Criminal charges are meant to tarnish Dr Adu Gyamfi’s reputation and entrepreneurial spirit  

Accra, Oct. 4, GNA – Lawyers for Dr Yaw Adu Gyamfi, Chief Executive Officer, Danadams Pharmaceuticals Industry (Ghana) say criminal charges being hurled at him are meant to tear apart reputation and unrelenting entrepreneurial spirit. 

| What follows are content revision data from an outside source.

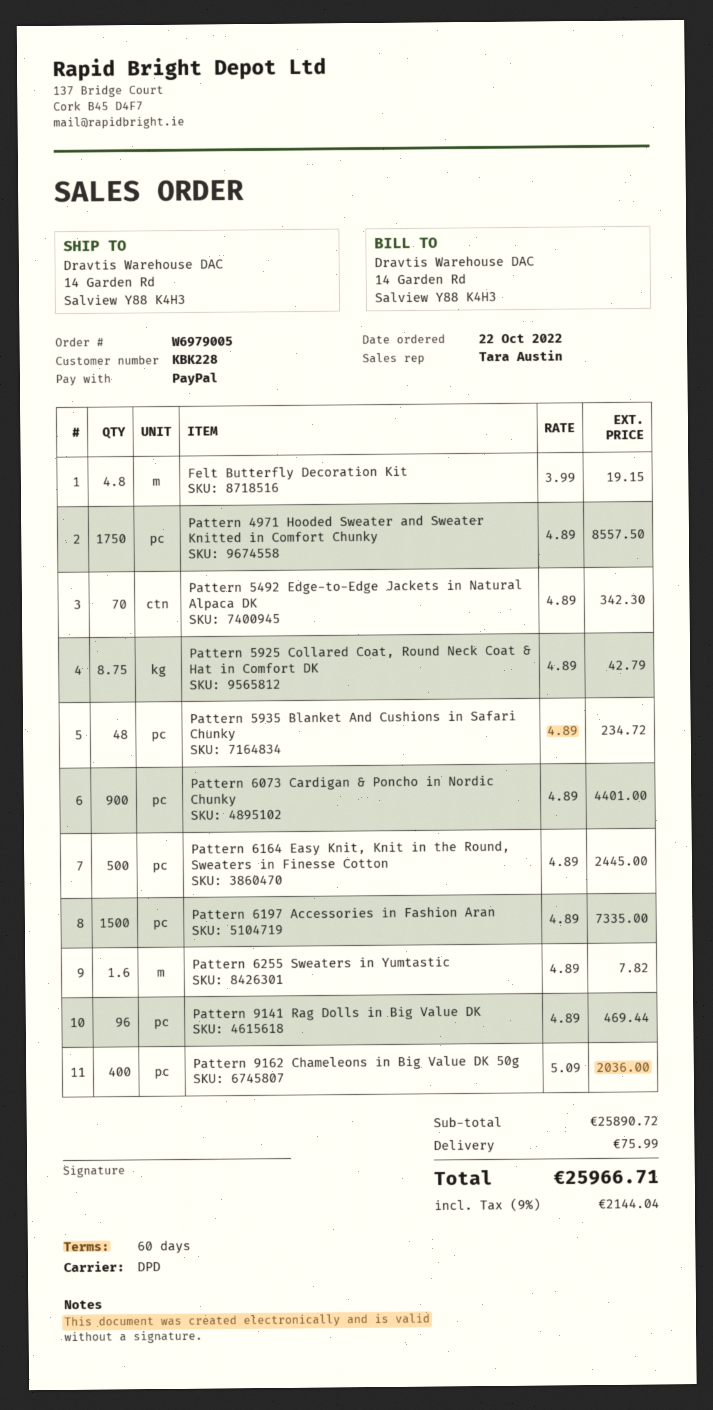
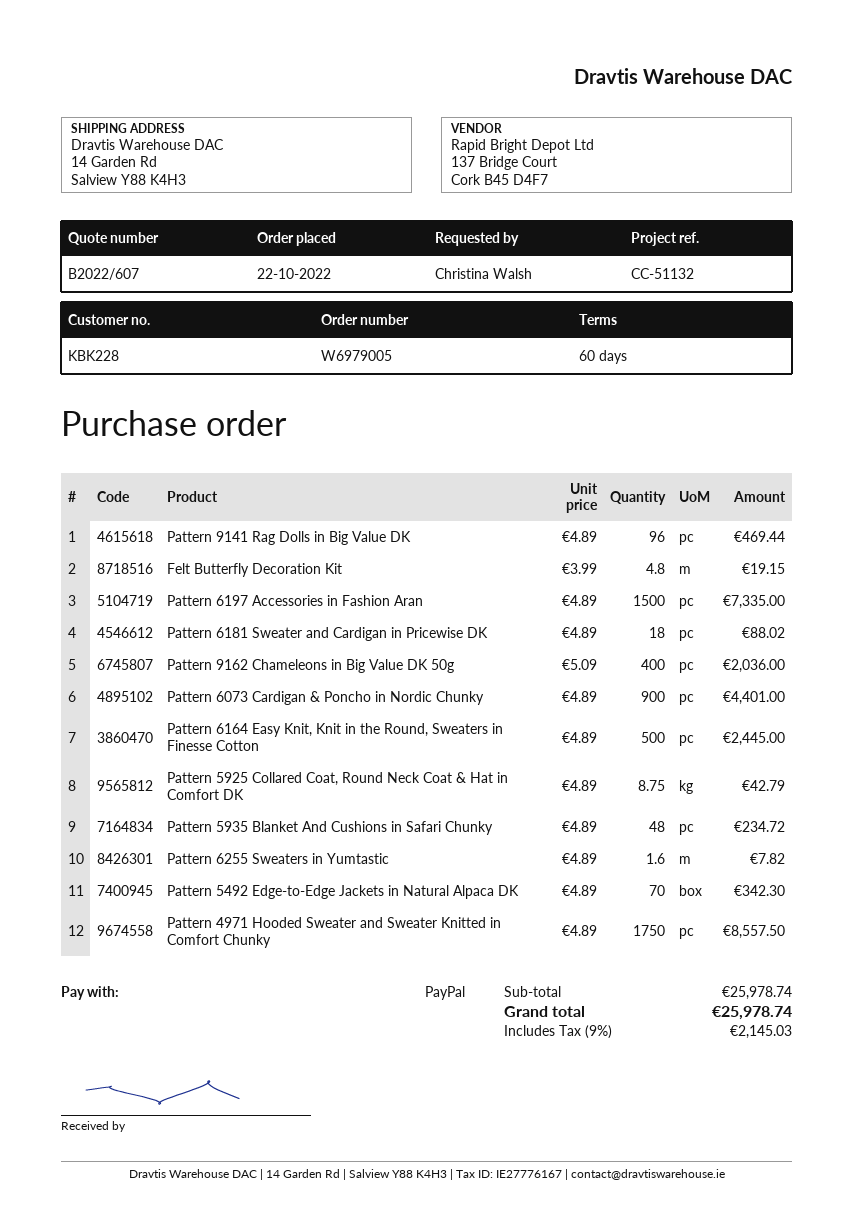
Pattern 6181 Sweater and Cardigan in Pricewise DK: none -> 18 x 4.89 = 88.02
subtotal: 25890.72 -> 25978.74
shipping: 75.99 -> none
tax: 9% = 2144.04 -> 9% = 2145.03
total: 25966.71 -> 25978.74

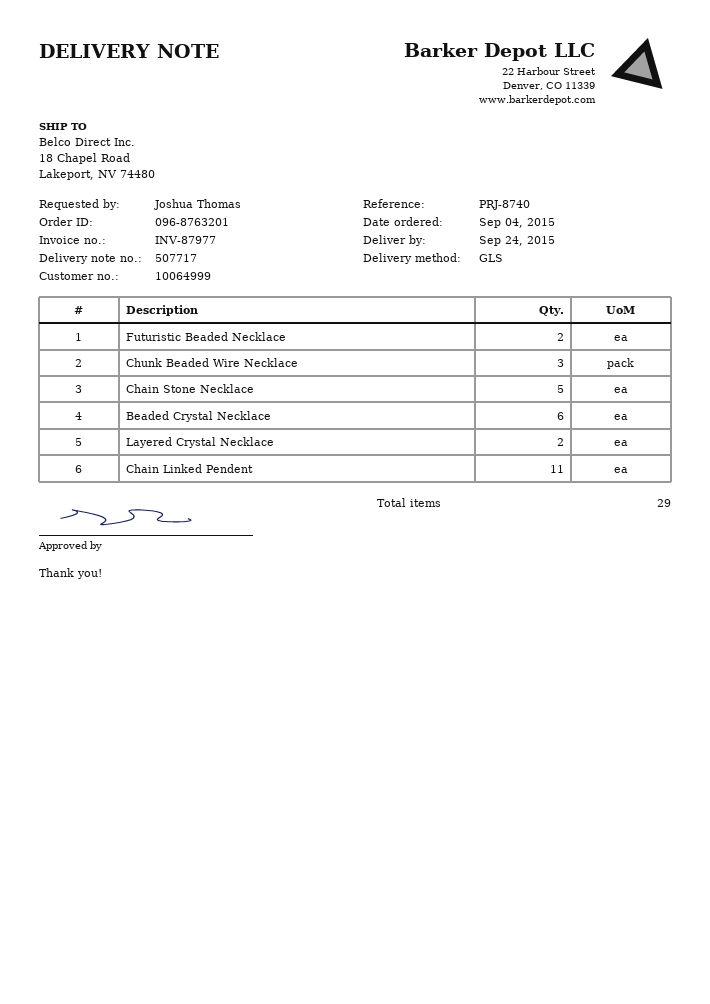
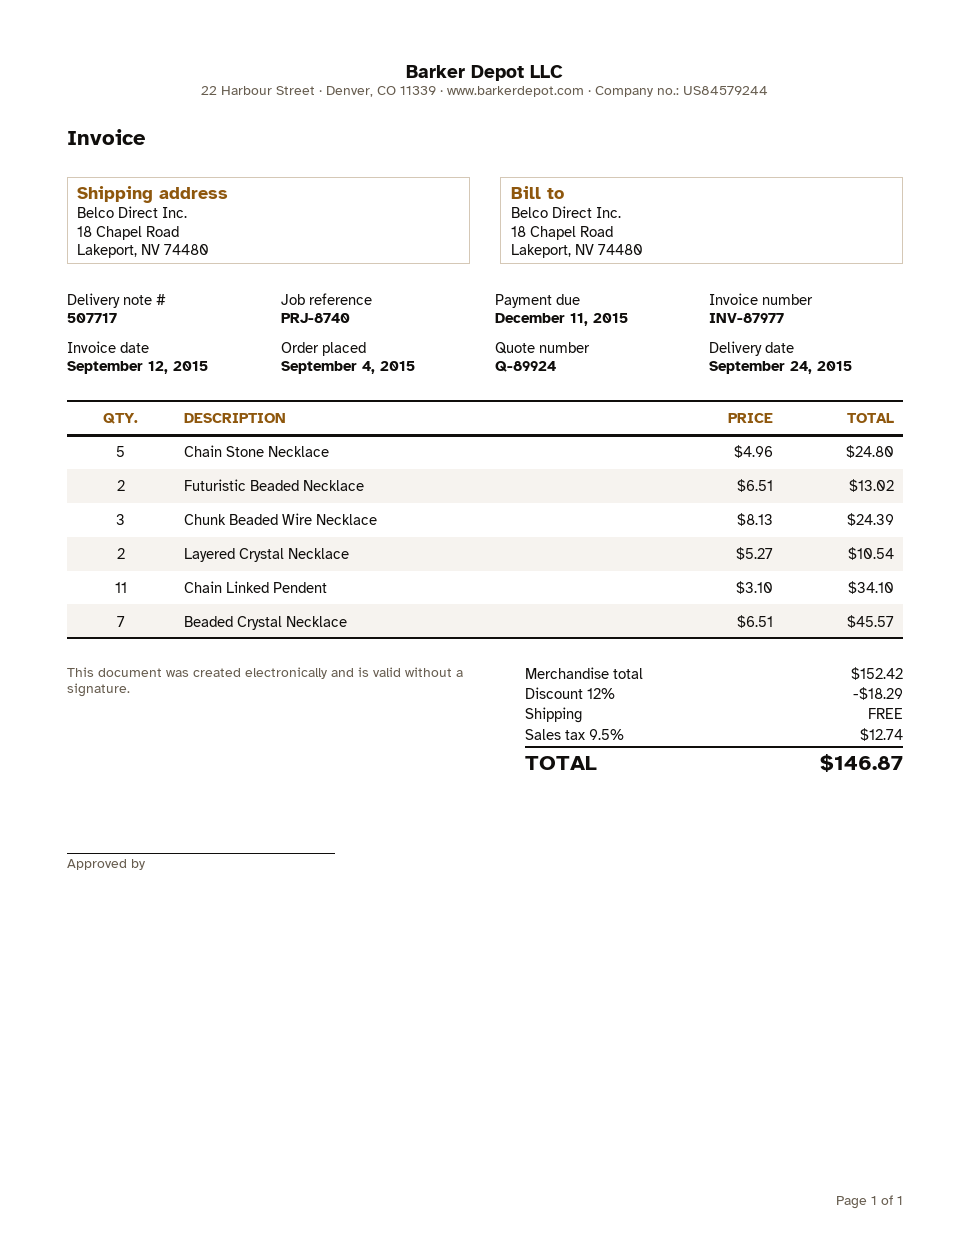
Beaded Crystal Necklace: 6 -> 7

 An Accra High Court, Criminal Division, will soon hear the case involving Dr. Yaw Adu-Gyamfi, Chief Executive Officer of Danadams Pharmaceuticals Industry (Ghana) Limited, allegedly facing five charges, including issuing forged documents, defrauding by false pretences, and money laundering. 

Dr Adu-Gyamfi is alleged to have defrauded and made forgery in his dealings with the ECOWAS Bank for Investment and Development (EBID). He has pleaded not guilty to all charges. 

The charges were as a result a 2013 loan facility EBID granted Dr. Adu-Gyamfi and his company, a charge he denied, describing his prosecution as a calculated attempt to frustrate and tarnish his reputation. 

The former President of the Association of Ghana Industries has consented to give up some his properties to pay off the bank’s loan. 

On the July 18, 2016, EBID as Plaintiff sued the Danadams Pharmaceuticals Industry (Ghana) Limited and Dr. Adu-Gyamfi, seeking against them, jointly and severally, inter alia, an order for the payment of a principal sum of USD 6,443,525.00 with interest at the contractual rate of 9 per cent per annum from May 31, 2016, and continuing to judgment or sooner payment. 

The Defendants filed their defenses to the action then on October 27, 2016, and December 12, 2016, respectively. 

The parties then agreed to file terms of settlement and have the court adopt the terms which had been agreed on as consent judgment of the court because the defendants in this matter do not want the civil case to drag. 

After back-and-forth communications between the Bank and Dr Adu-Gyamfi and his Company, the parties finally agreed and executed the terms of settlement.  

The terms of settlement, which was filed at the Registry of the High Court on June 22, 2020, and was subsequently entered as consent judgement between the parties in Plaintiff’s favour against the 1st and 2nd defendants for the recovery of the sum of US$8,546,692.00. 

 It was a term of the consent judgment that the defendants make a down payment of $500,000.00 upon execution of the terms of settlement. 

The defendants therein paid a total of $600,000 to EBID in fulfilment of the first of the two instalments and then made it known to EBID that Defendants had encountered some challenges with the opening of the escrow account with the Royal Bank and as such pleaded with the EBID to defer the opening of the escrow account to the March 1, 2021. 

On the default of the payment on the part of the defendants on the January 26, 2021, EBID filed a motion on notice praying the Court for leave to go into execution for the simple reason that defendants had defaulted in paying the judgment debt and on the May 18, 2021, the Court granted the EBID’s application for leave to go into execution. 

Industry players, who pleaded anonymity, called on the Government to salvage the situation on behalf of Dr Adu-Gyamfi.